The shooting was portrayed on Jones’s Infowars show as a hoax involving actors designed to increase gun control. 

Jones has since acknowledged the school shooting did occur.

Families of some of the school shooting victims sued Jones, Infowars and others in courts in Texas and Connecticut over the hoax conspiracy, saying they had been subjected to harassment and death threats from Jones’s followers. 

The Connecticut cases remain pending.

Jones’s lawyers invoke free speech protections

Jones and his attorney in Connecticut, Norman Pattis, criticised the Texas judge’s ruling in a statement on the Infowars website.

“It takes no account of the tens of thousands of documents produced by the defendants, the hours spent sitting for depositions and the various sworn statements filed in these cases,” they said. 

“We are distressed by what we regard as a blatant abuse of discretion by the trial court. We are determined to see that these cases are heard on the merits.”

Jones’s lawyers have denied the defamations allegations and argued his comments about the school shooting were protected by free speech rights.

Alex Jones speaks into a loudspeaker at a pro-Trump protest against the election result in 2020.
Alex Jones speaks at a gathering of Trump supporters to protest against the results of the 2020 presidential election.(

Reuters: jim Urquhart/File photo

)

Bill Ogden, a Houston lawyer representing the four parents in the Texas cases, said Jones and Infowars had failed to turn over documents for the past few years. 
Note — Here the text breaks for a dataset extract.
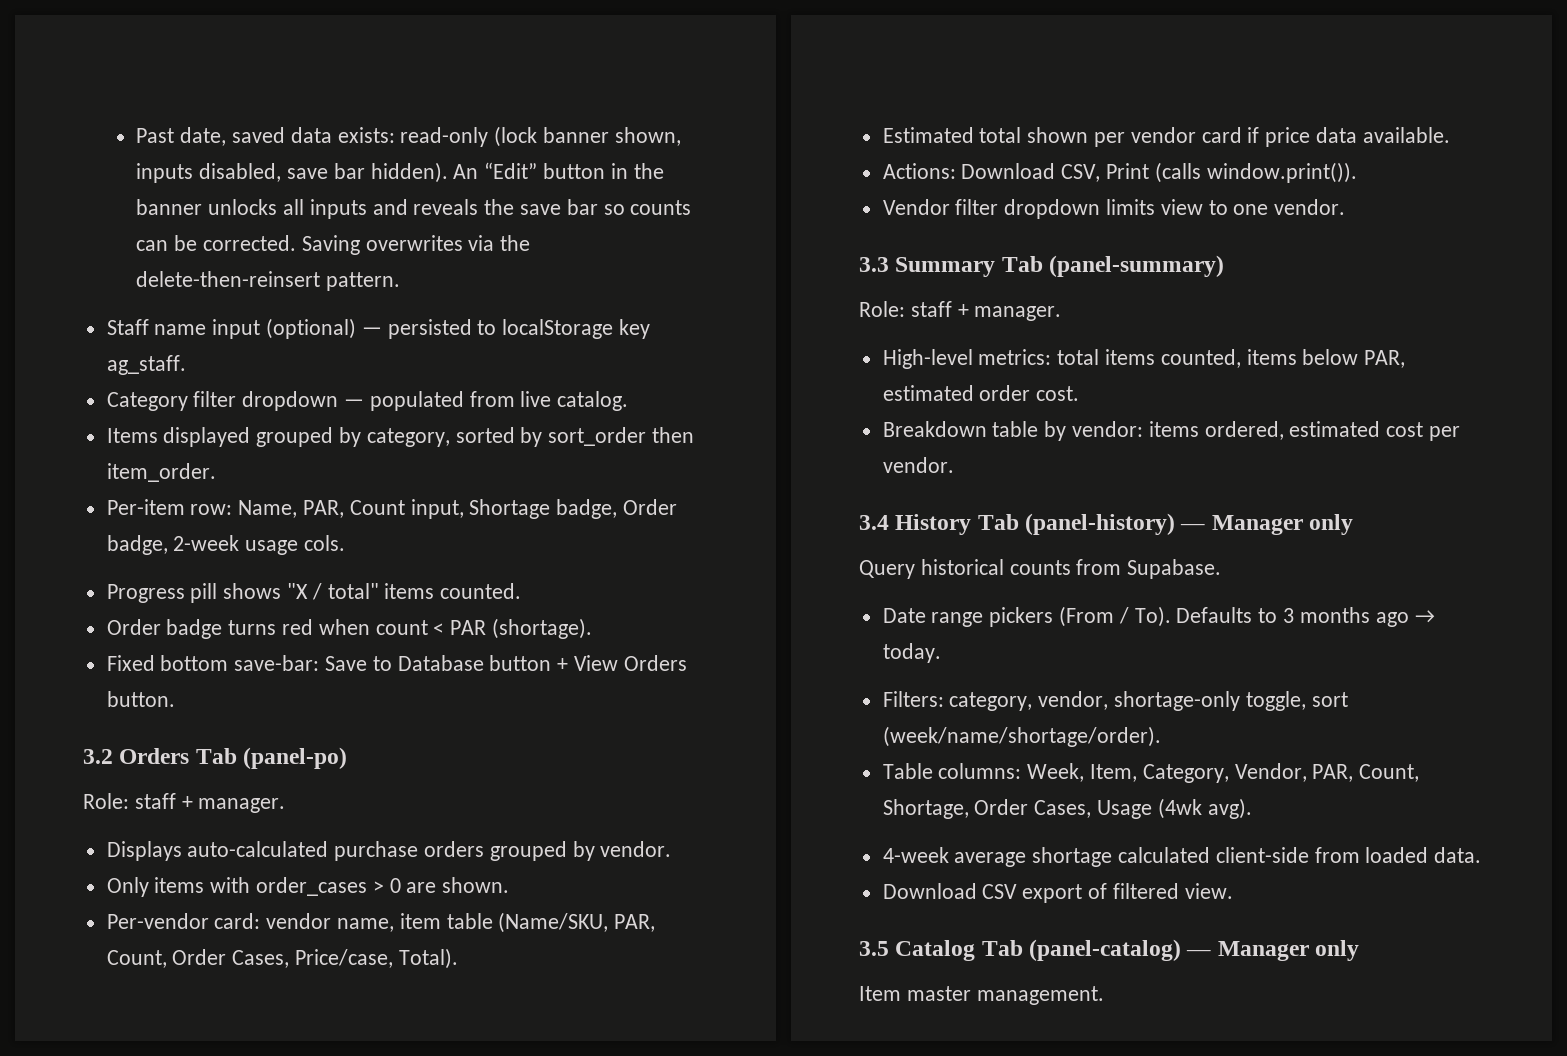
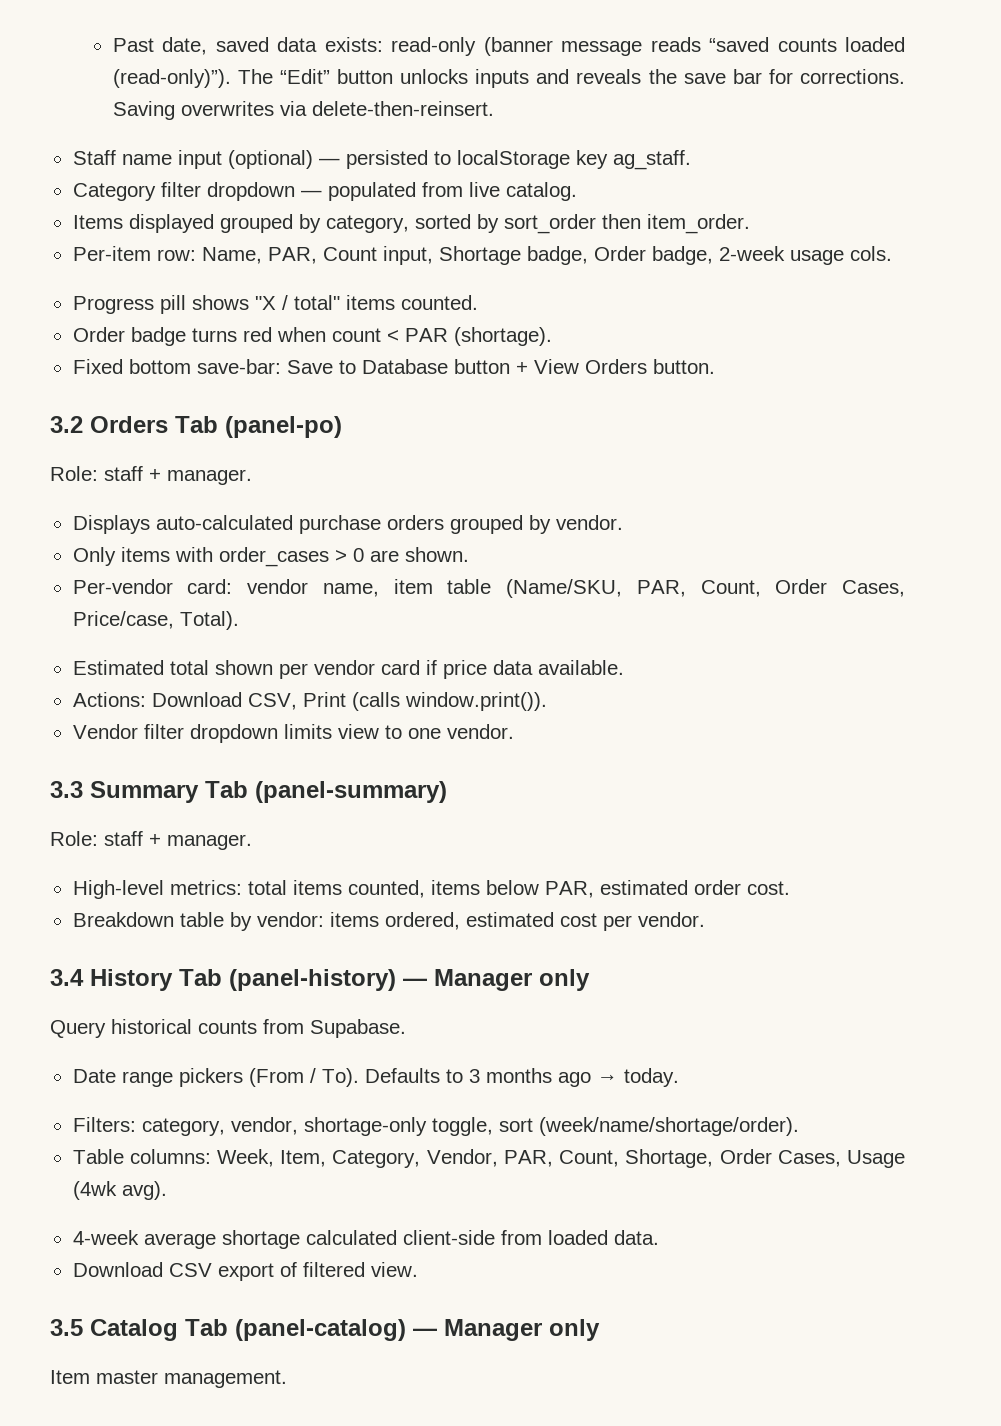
- Past date, saved data exists: read-only (lock banner shown, inputs disabled, save bar hidden). An “Edit” button in the banner unlocks all inputs and reveals the save bar so counts can be corrected. Saving overwrites via the delete-then-reinsert pattern.
+ Past date, saved data exists: read-only (banner message reads “saved counts loaded (read-only)”). The “Edit” button unlocks inputs and reveals the save bar for corrections. Saving overwrites via delete-then-reinsert.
He added such default judgments were rare.

“My clients have and continue to endure Defendants’ 5-year campaign of repulsive lies,” Mr Ogden said in a statement, which quoted the judge’s ruling. 

“We believe the Court hit this nail on the head when it considered Alex Jones’ and Infowars’ ‘bad faith approach to this litigation,’ Mr Jones’ ‘public threats,’ and Jones’ ‘professed belief that these proceedings are show trials,'” he said.

Judge Guerra Gamble said in her rulings that she was defaulting Jones and the other defendants after an “escalating series” of admonishments by judges, monetary fines and other actions was ineffective in getting the defendants to turn over documents.

A history of defying court orders

In 2019, Jones was ordered by another Texas judge to pay $100,000 in legal fees to one of the parents’ lawyers for disregarding a court order to produce witnesses.

Jones also was sanctioned in the Connecticut cases for violating numerous orders to turn over documents and for an angry outburst on his web show against an attorney for some of the victims’ relatives. 

A judge barred Jones from filing a motion to the dismiss the case — a ruling that was upheld after being appealed all the way to the US Supreme Court, which declined to hear Jones’s appeal in April.